**Data shown**:

────────────────

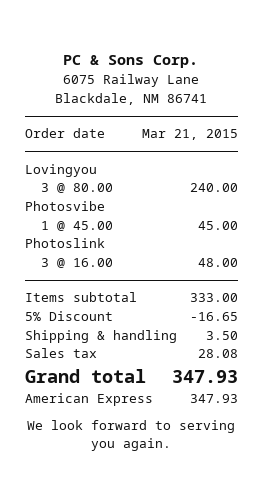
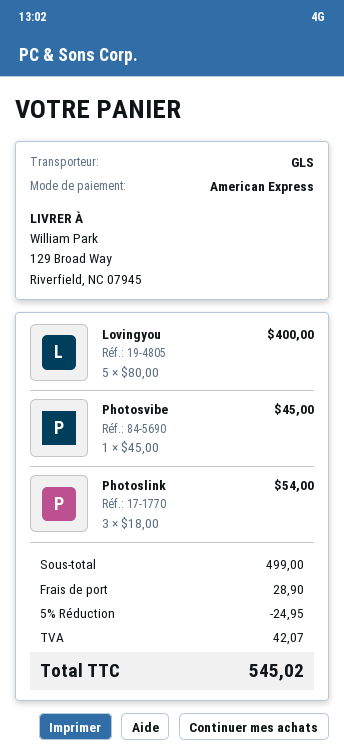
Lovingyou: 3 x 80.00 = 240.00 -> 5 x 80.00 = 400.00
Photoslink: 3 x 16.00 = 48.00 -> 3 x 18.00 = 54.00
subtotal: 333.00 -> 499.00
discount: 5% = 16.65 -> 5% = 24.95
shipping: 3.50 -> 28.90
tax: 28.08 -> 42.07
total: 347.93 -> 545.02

────────────────

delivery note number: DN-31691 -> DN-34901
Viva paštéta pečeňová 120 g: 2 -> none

────────────────

**What to work on**:
Of all the entries above, retype exactly the lines from the line with "Lovingyou: 3 x" to the line with "total: 347.93 -> 545.02", both included, and no others.

**Response to this exercise**:
Lovingyou: 3 x 80.00 = 240.00 -> 5 x 80.00 = 400.00
Photoslink: 3 x 16.00 = 48.00 -> 3 x 18.00 = 54.00
subtotal: 333.00 -> 499.00
discount: 5% = 16.65 -> 5% = 24.95
shipping: 3.50 -> 28.90
tax: 28.08 -> 42.07
total: 347.93 -> 545.02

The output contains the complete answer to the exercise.